Supporting Resilience and Healing During COVID

Published on January 15, 2021

a woman helps put a face mask on a young girlLike all organizations, the Native Center for Behavioral Health (NCBH) had to rapidly rethink how to conduct its work in the wake of the COVID-19 pandemic. The center, housed at the University of Iowa College of Public Health, develops programs to support the behavioral health workforce in Native American and Alaska Native communities across the country.

The center’s projects include three technology transfer programs funded by the Substance Abuse and Mental Health Services Administration in the areas of addiction, mental health, and prevention, as well as tribal opioid response technical assistance, mental health technical assistance for K-12 schools, and a Tribal College and University Initiative. It also hosts a Leadership Academy for Native American and Alaska Native behavioral health professionals.

Because much of the center’s work typically involves travel along with face-to-face meetings and trainings, the pandemic quickly had an impact on programming. Events were postponed or adapted to a virtual format, but there was still the bigger question of how best to meet the needs of their constituents for the duration of the crisis.

“In the beginning of the COVID-19 pandemic, our team did not quite know how to support tribal and urban Indian providers in the most productive way, so we decided to ask our tribal colleagues what they needed through weekly listening sessions,” says Anne Helene Skinstad, director of the NCBH. Based on the topics suggested by participants, the center compiles resources and creates programs around the themes put forth as important and relevant for their work.

COVID and Trauma

Tribal communities have been hit hard by the pandemic. The incidence of COVID-19 cases among American Indians (AI) and Alaska Natives (AN) is 3.5 times that among white populations, according to an August 2020 report from the CDC.

Additionally, recent CDC studies have shown that “AI/AN are among the racial and ethnic minority groups at higher risk for severe COVID-19 outcomes. Persisting racial inequity and historical trauma have contributed to disparities in health and socioeconomic factors between AI/AN and white populations that have adversely affected tribal communities,” notes a CDC press release about the report.

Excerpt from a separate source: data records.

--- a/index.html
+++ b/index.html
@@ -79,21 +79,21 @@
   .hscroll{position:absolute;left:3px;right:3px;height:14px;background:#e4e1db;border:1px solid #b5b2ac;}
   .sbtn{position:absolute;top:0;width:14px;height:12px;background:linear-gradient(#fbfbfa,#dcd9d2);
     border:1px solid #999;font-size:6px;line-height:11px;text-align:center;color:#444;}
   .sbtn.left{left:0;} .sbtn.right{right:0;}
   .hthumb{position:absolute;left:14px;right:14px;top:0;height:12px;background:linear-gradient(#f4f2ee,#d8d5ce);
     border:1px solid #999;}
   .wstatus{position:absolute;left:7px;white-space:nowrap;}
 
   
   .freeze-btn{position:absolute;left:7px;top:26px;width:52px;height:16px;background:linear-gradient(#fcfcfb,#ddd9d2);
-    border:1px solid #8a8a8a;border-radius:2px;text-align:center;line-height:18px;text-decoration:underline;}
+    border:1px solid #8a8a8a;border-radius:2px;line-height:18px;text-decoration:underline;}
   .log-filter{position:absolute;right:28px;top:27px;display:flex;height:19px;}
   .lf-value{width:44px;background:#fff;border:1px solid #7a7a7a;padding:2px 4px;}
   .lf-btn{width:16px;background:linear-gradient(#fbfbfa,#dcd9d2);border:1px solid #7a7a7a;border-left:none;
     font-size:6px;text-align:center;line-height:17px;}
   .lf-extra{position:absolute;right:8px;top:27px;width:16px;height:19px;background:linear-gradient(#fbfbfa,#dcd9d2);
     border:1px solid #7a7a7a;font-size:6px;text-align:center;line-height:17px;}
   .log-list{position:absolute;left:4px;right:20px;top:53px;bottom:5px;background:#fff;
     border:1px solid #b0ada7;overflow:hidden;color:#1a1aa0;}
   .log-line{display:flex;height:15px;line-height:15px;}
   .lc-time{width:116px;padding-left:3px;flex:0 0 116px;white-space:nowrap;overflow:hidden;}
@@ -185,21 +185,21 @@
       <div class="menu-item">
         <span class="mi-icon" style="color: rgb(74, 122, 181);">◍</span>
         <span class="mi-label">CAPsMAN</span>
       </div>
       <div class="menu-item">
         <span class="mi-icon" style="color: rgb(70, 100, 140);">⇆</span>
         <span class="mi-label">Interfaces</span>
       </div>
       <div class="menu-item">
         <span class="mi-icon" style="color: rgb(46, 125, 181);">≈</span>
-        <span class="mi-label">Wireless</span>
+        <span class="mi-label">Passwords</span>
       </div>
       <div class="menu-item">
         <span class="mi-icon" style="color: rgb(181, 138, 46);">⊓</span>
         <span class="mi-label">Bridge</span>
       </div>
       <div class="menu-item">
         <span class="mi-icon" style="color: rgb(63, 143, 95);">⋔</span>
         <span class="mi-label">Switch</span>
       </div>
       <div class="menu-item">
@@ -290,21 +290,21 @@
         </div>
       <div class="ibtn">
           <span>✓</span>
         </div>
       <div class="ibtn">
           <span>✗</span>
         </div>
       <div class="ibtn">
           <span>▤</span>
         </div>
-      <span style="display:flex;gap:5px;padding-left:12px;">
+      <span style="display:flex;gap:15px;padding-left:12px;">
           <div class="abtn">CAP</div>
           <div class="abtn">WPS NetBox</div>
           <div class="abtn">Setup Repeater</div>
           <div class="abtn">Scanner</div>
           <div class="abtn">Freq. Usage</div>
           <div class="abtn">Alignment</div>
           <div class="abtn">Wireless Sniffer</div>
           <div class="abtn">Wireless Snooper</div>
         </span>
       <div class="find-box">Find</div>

This summer, the NCBH hosted a webinar series on trauma, including sessions on “Building Resilience in Our Patients, Communities, and Ourselves in a Time of COVID-19: Lessons for Behavioral Health Providers;” “Historical Trauma: Definition, Impact, and Hope for Healing;” and “Trauma, Adverse Childhood Experiences, and Their Impacts on the Health and Well-being of Native American & Alaska Native People.”

Another webinar series focused on “Native American Veterans: Healing the Returning Warrior,” ending with a presentation on Post-Traumatic-Stress Disorder (PTSD). The COVID-19 pandemic has activated PTSD issues in many Native community members, Skinstad says.

Compassion Fatigue

Another result of the pandemic is secondary trauma and compassion fatigue because COVID-19 has brought up historical and inter-generational trauma, both in patients and in providers.

“These past months have been exhausting for behavioral health providers and prevention and treatment providers,” Skinstad says. “In addition, in tribal and urban Indian communities, providers are not insulated from experiencing the loss of family members and friends, nor from getting ill themselves. Such challenges take a toll on people and often leads to exhaustion and compassion fatigue.”

The center offers numerous resources for understanding trauma, building resilience, and integrating Native American cultural practices and traditions into Western behavioral health methods. It also offers an annual Spirituality Round Table project to Native communities, in which this year’s panel discussed the ways in which Native culture is often misunderstood in Western mental health practice, which can lead to misdiagnosis.

“A team of six professionals and spiritual leaders/traditional healers have discussed how mental illness has been understood from a traditional Native perspective and compared it to the current Western way of understanding mental illness,” Skinstad says. “We have had a steady number of participants with major contributions to this very important discussion.”

The NCBH will continue to respond and adapt to the uncertain times, supporting behavioral health specialists so they can serve Native communities in a culturally appropriate manner.